The good news is Bernie Sanders and other senators will introduce a “Medicare-for-All, single-payer healthcare” legislation this week. The bad news is their proposal won’t say how to pay for universal health care for all Americans.
“Unless something changes, which I’m [still] hoping, this confirms the two nastiest judgments of critics of single-payer,” said Gerald Friedman, a University of Massachusetts economist and expert on financing nationwide universal healthcare coverage. “The liberals are saying, ‘The single-payer community doesn’t know how to do policy, so they need to come to us, the wonks, and we’ll tell them how to do it’ — and in the process, we won’t do single payer, we’ll do something else. And the conservatives who say, ‘Single payer will be so expensive that even its supporters are scared to talk about how much it will cost and how much it will raise your taxes.”
“If you fill in the blanks [on how pay for nationwide care], then you are going to have an argument,” Friedman continued. “You are going to have an argument with people about how much this will go up; how much that will go up; how much you will be able to control this cost or that cost. You’ll have an argument. And if you don’t fill in the blanks on the financing, then you’re going to just leave the whole space to them [opponents]. They’ll say whatever they want.”
Friedman’s warning, call it loyal opposition, comes at a poignant moment. Progressives have long sought a national health system, long before Sanders ran for president and popularized the idea. It got sidelined in 2017 over GOP threats to destroy Obamacare and gut Medicaid, the state-run health plan for the poor.
But the GOP’s “repeal and replace” implosion wasn’t the only big health policy debacle this year. In Democrat-controlled California, a proposal for a state single-payer system was sidelined. It passed its state Senate, but only after supporters said the state Assembly would fill in its financing options.

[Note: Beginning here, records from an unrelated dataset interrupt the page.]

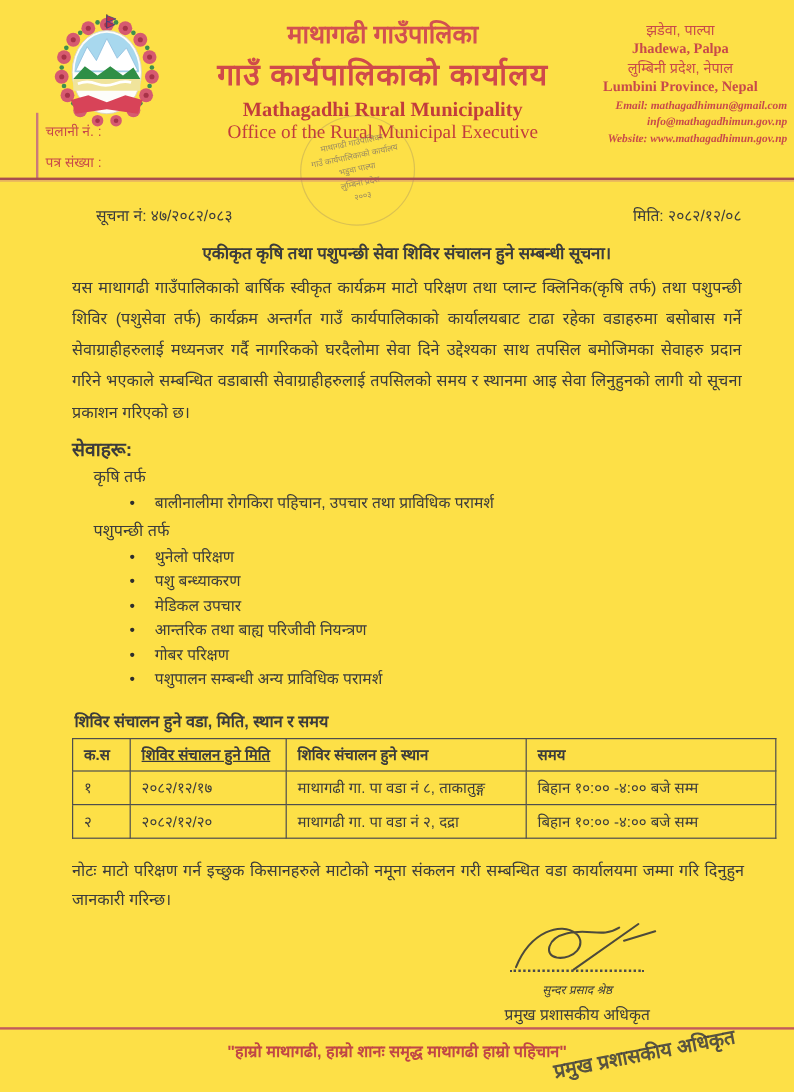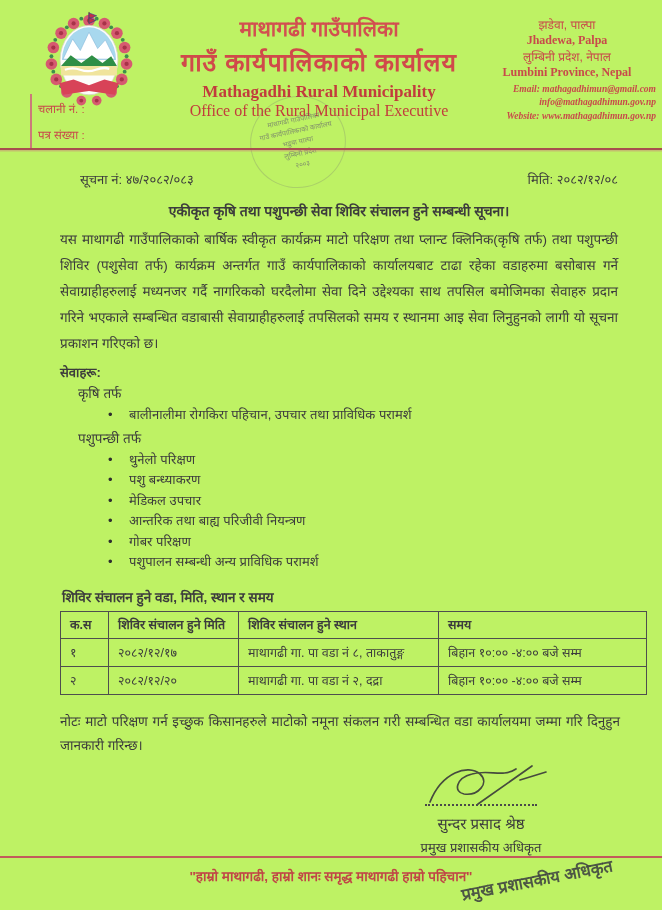"माथागढी गाउँपालिका" .page { background: #bef264 -> #fde047 }
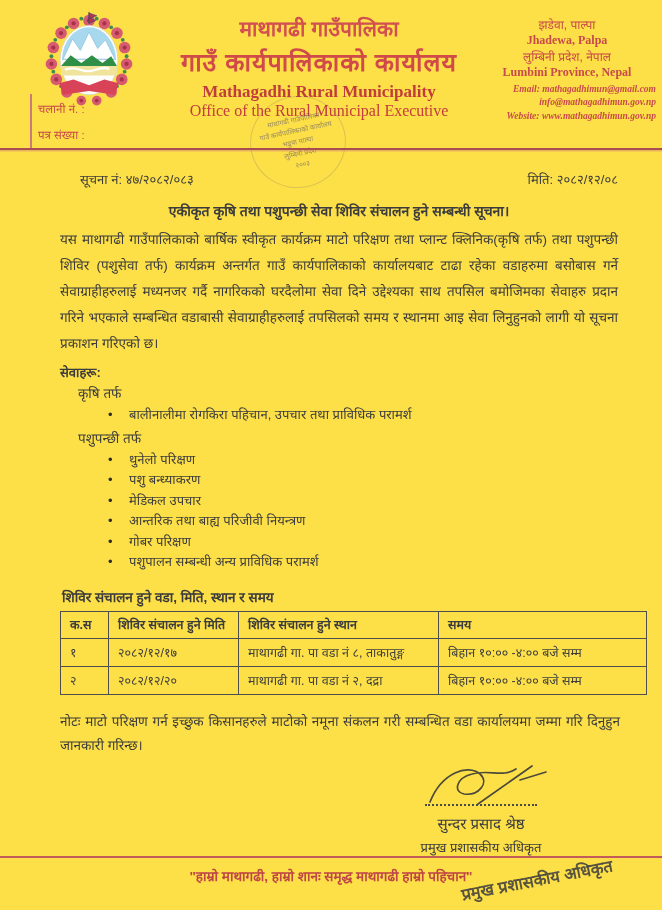"सेवाहरू:" .svc-heading { font-size: 13px -> 16px }
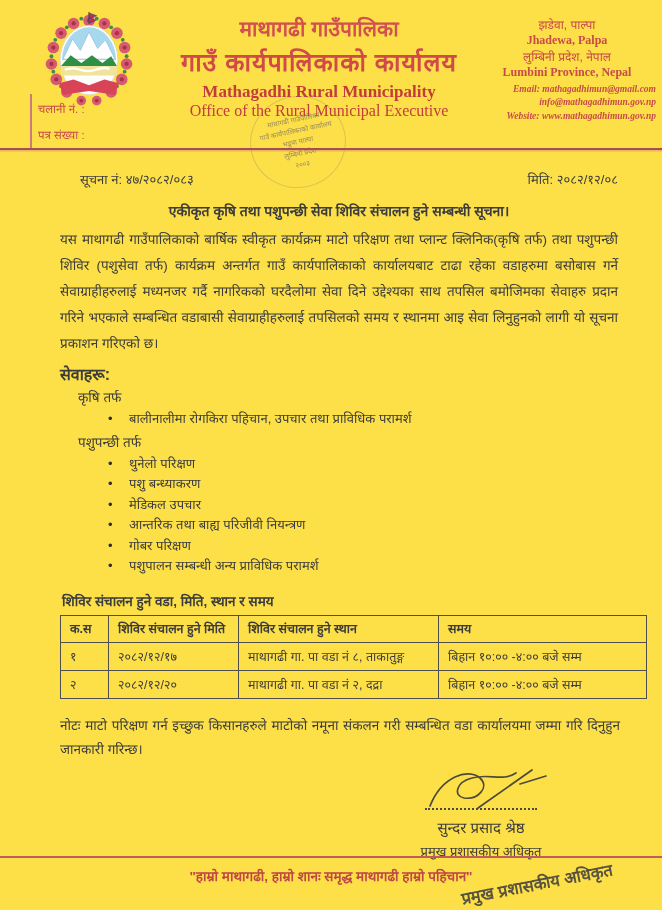"शिविर संचालन हुने मिति" .c2 { text-decoration: none -> underline }
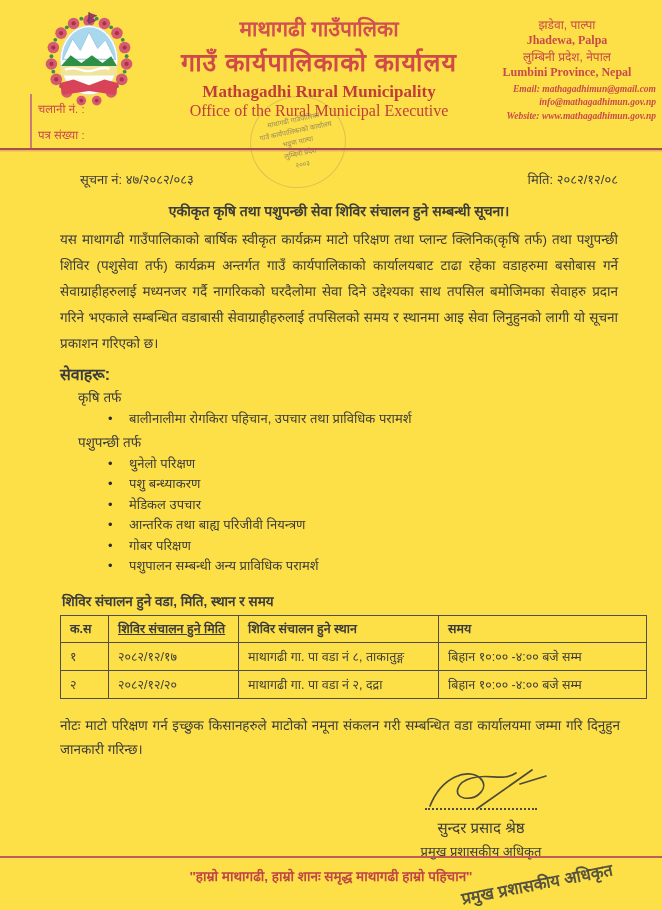"सुन्दर प्रसाद श्रेष्ठ" .sig-name { font-size: 15px -> 10px; font-style: none -> italic }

Days before the Senate acted, the bill’s top advocate, the California Nurses Association, released a plan to raise the $100-plus billion in revenue needed, offering two progressive tax increases. But Senate staffers got ahead of the nurses and said a state single-payer system would require doubling the payroll tax. That scary scenario, which was not the only revenue option, paved the way for conservative Democrats in the state Assembly to kill the nurses’ proposal.
Friedman’s point is the Sanders bill is poised to repeat this same mistake — giving an opening to the status quo’s defenders to frame single payer as unaffordable, and more of a left-wing fantasy than a serious policy alternative. The economist, who has seen various versions of Sanders' bill, said there is no reason to give opponents this open invitation, especially when there is plenty of academic literature discussing progressive revenue options.
“We have a bill, great. It would be even better if it was a full bill,” he said. “Here’s where they could go. There are a bunch of studies done on the state level [New York, California]. There’s a PNHP [Physicians for a National Program] study but also [David] Himmelstein and [Steffie] Woolhandler have a study in the Annals of Internal Medicine this year, estimating its costs.”
What are these studies’ revenue options, as well as on websites like Healthcare-Now.org, where Friedman is a board member. They involve a mix of options that move away from employers carrying the costs or individuals buying policies, which are pillars of the current system. There is raising state sales tax by a few points, taxing business revenues after the first $2 million—which exempts small business, taxing speculative financial transactions, increasing the payroll tax in tiers to protect low-wage earners, and increasing the income tax for people making more than $225,000 annually.
“People can go to that and fill in the blanks in the Bernie bill, because there’s a giant blank,” Friedman said. “If the Bernie bill gets any real attention, other people are going to fill in the blanks. And they are going to be nasty about it.”
“The insurance industry and the drug companies and the hospitals can afford to pay economists, and they will find good economists who will say ridiculous things — things that I consider ridiculous,” he said. “But without an answer from Sanders, that’s what’s going to come in. Just like the California Senate’s estimates, which were a bit high; but are not nearly as unreasonable as what Republicans are going to come in with — if it gets to that.”
On the other hand, Sanders’ bill may not be much more than a rallying cry for a grassroots movement before 2018’s elections. There’s little chance anything he proposes would get a hearing in this Congress. But even if that’s true, his proposal should not be a bumper sticker that hurts reform effort, including smaller steps.
“What can happen now?” Friedman said. “On the federal level and on the state level, we have to find intermediate steps. Things like Medicare for All [where enrollees pay premiums, deductibles and co-pays, and insurers sell policies covering its gaps], or Medicare for More, such as lowering the age of Medicare five years at a time… We are not going to be able to go ahead in one leap. This is too much money and too many [opposing] interests. We have to chip away at the interests.”
When progressives hear from Sanders, Sens. Elizabeth Warren, D-MA, and Kamala Harris, D-CA, and many advocacy organizations later this week, they should heed what these political figures are promoting: pragmatic legislation or a political campaign. Even H.R. 676, the single-payer bill proposed by Rep. John Conyers, D-MI, tips its hat to including funding mechanisms, even if they are generic references to taxing the richest Americans.